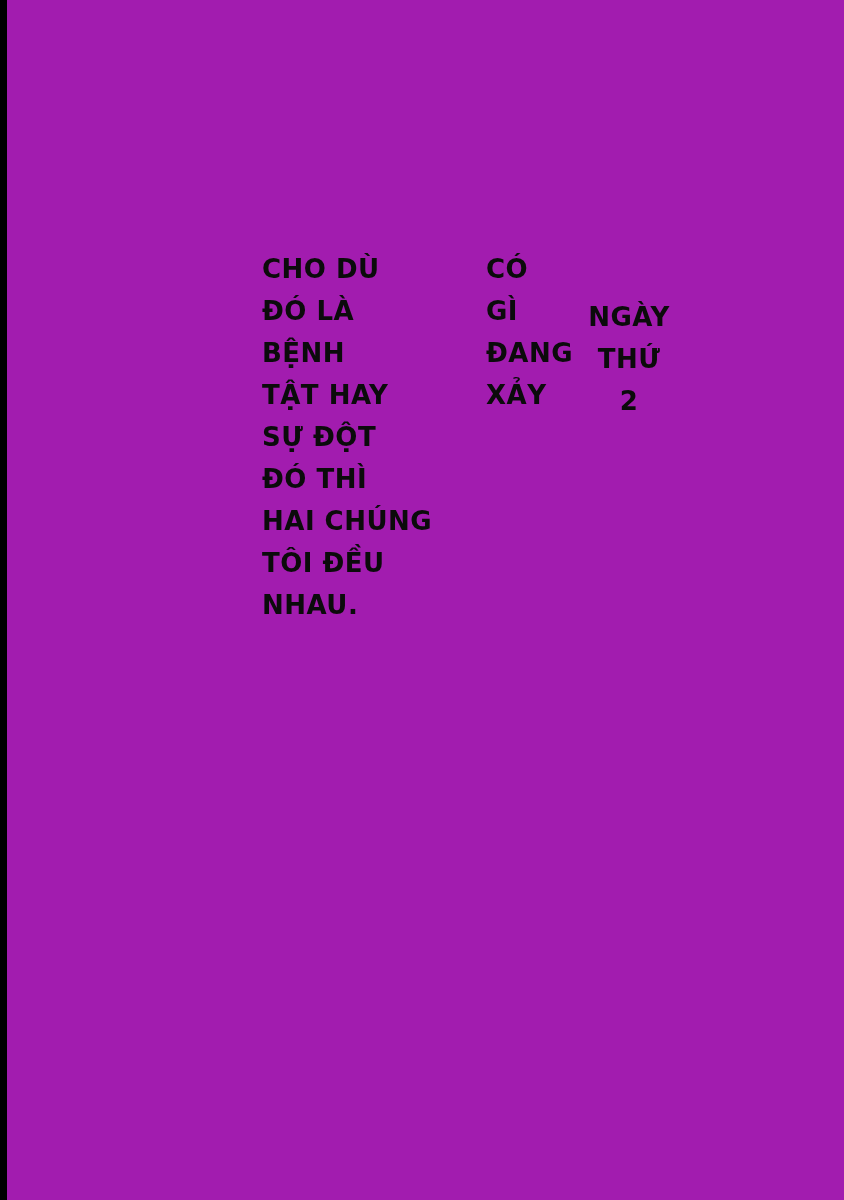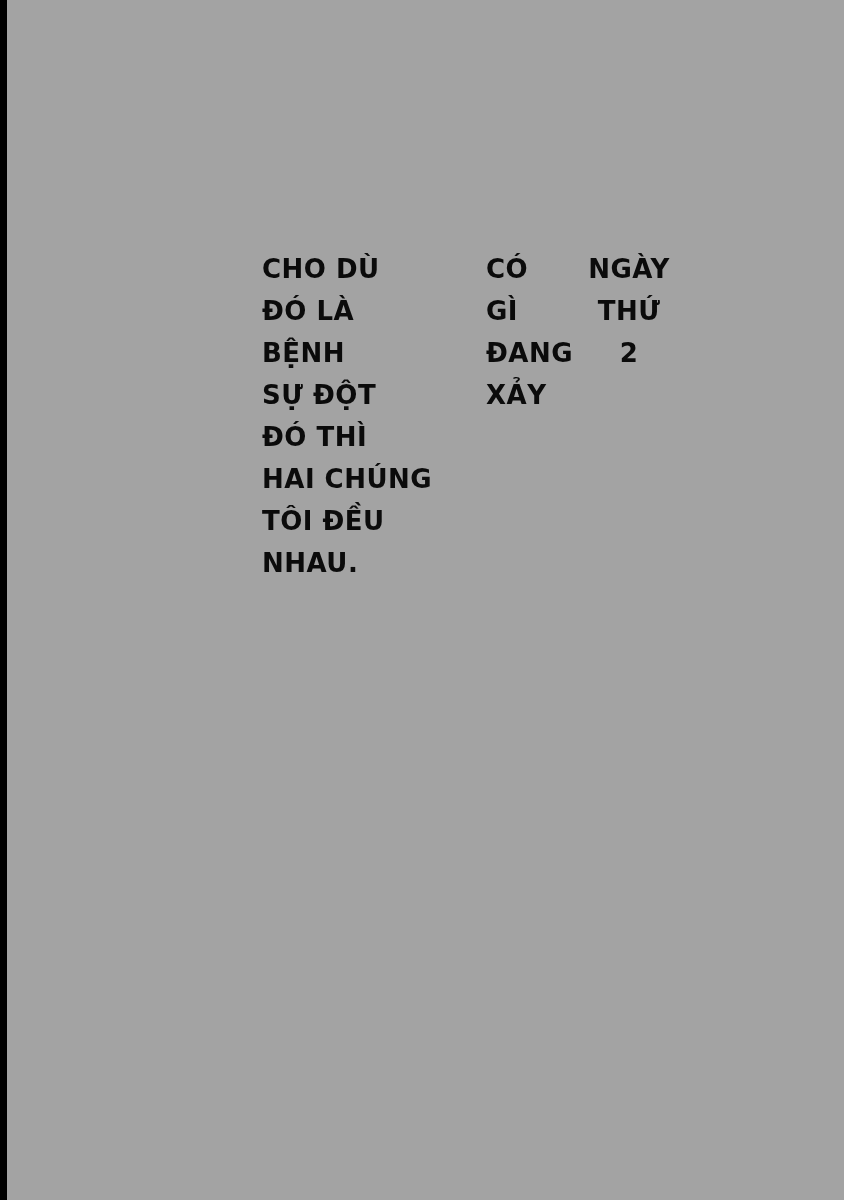--- a/index.html
+++ b/index.html
@@ -17,7 +17,7 @@
     position: relative;
     width: 844px;
     height: 1200px;
-    background: #a3a3a3;
+    background: #a21caf;
   }
   .border-left {
     position: absolute;

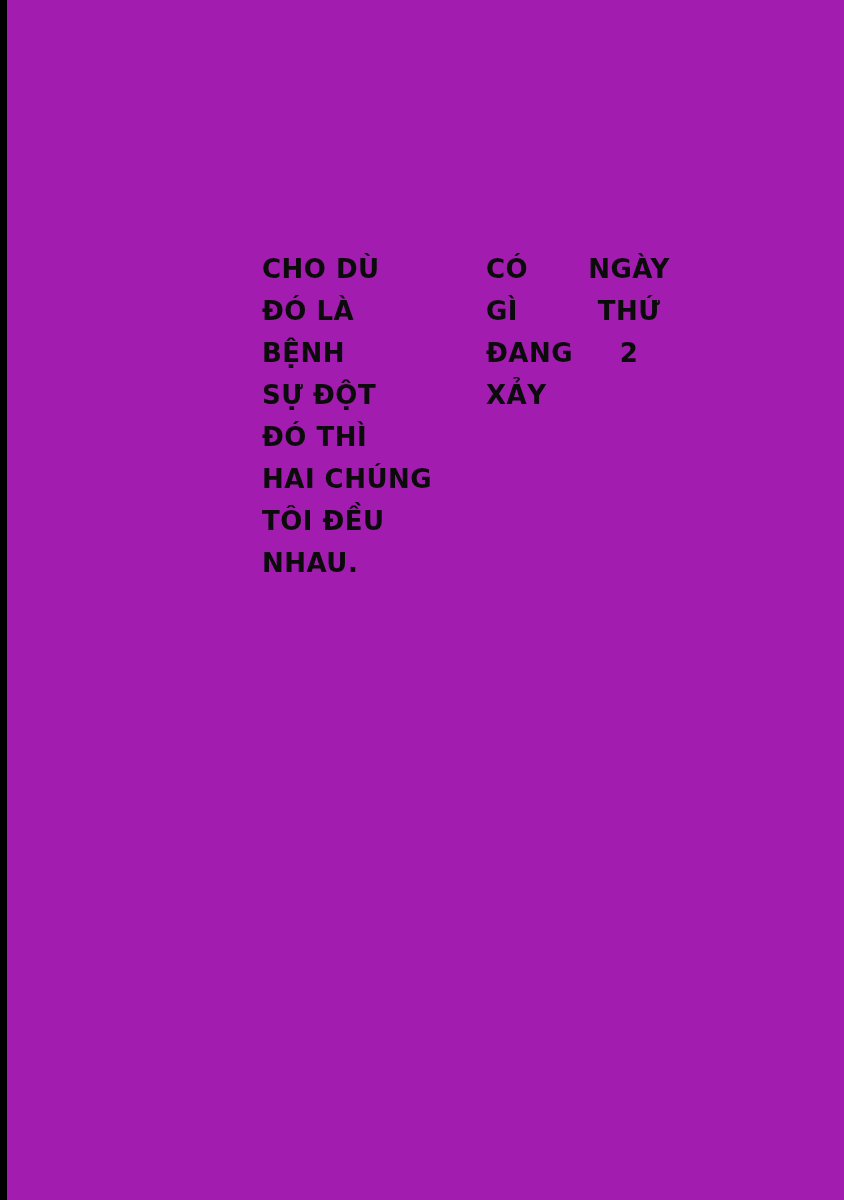--- a/index.html
+++ b/index.html
@@ -44,7 +44,7 @@
   }
   .col-1 { width: 192px; }
   .col-2 { width: 100px; margin-left: 32px; }
-  .col-3 { width: 120px; }
+  .col-3 { width: 120px; margin-top: 48px; }
   .line {
     font-family: "DejaVu Sans", sans-serif;
     font-weight: bold;

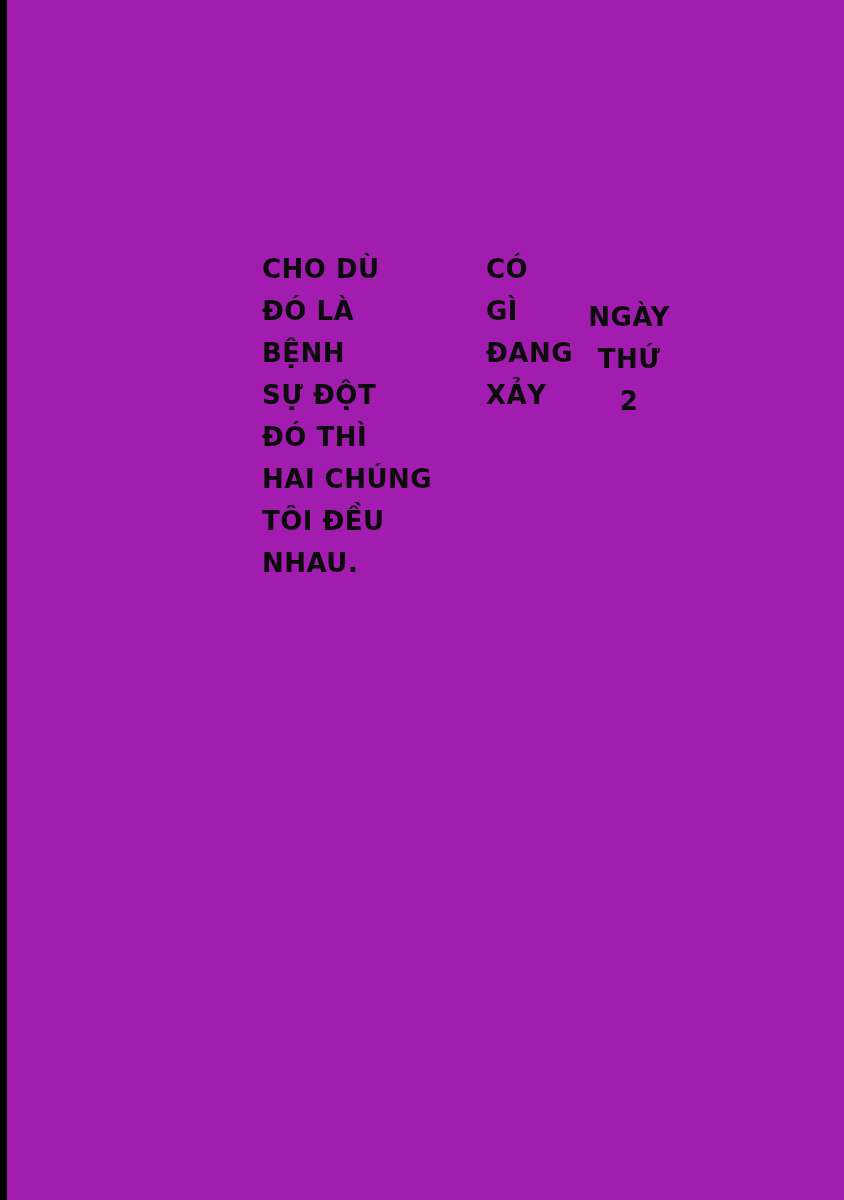--- a/index.html
+++ b/index.html
@@ -76,6 +76,7 @@
         <div class="line">CHO DÙ</div>
         <div class="line">ĐÓ LÀ</div>
         <div class="line">BỆNH</div>
+        <div class="line">TẬT HAY</div>
         <div class="line">SỰ ĐỘT</div>
         <div class="line">ĐÓ THÌ</div>
         <div class="line">HAI CHÚNG</div>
+-------+
WORK ITEM –
Using the records above, copy all lines that include the word "position".

OUTPUT OF THE TASK –
     position: relative;
     position: absolute;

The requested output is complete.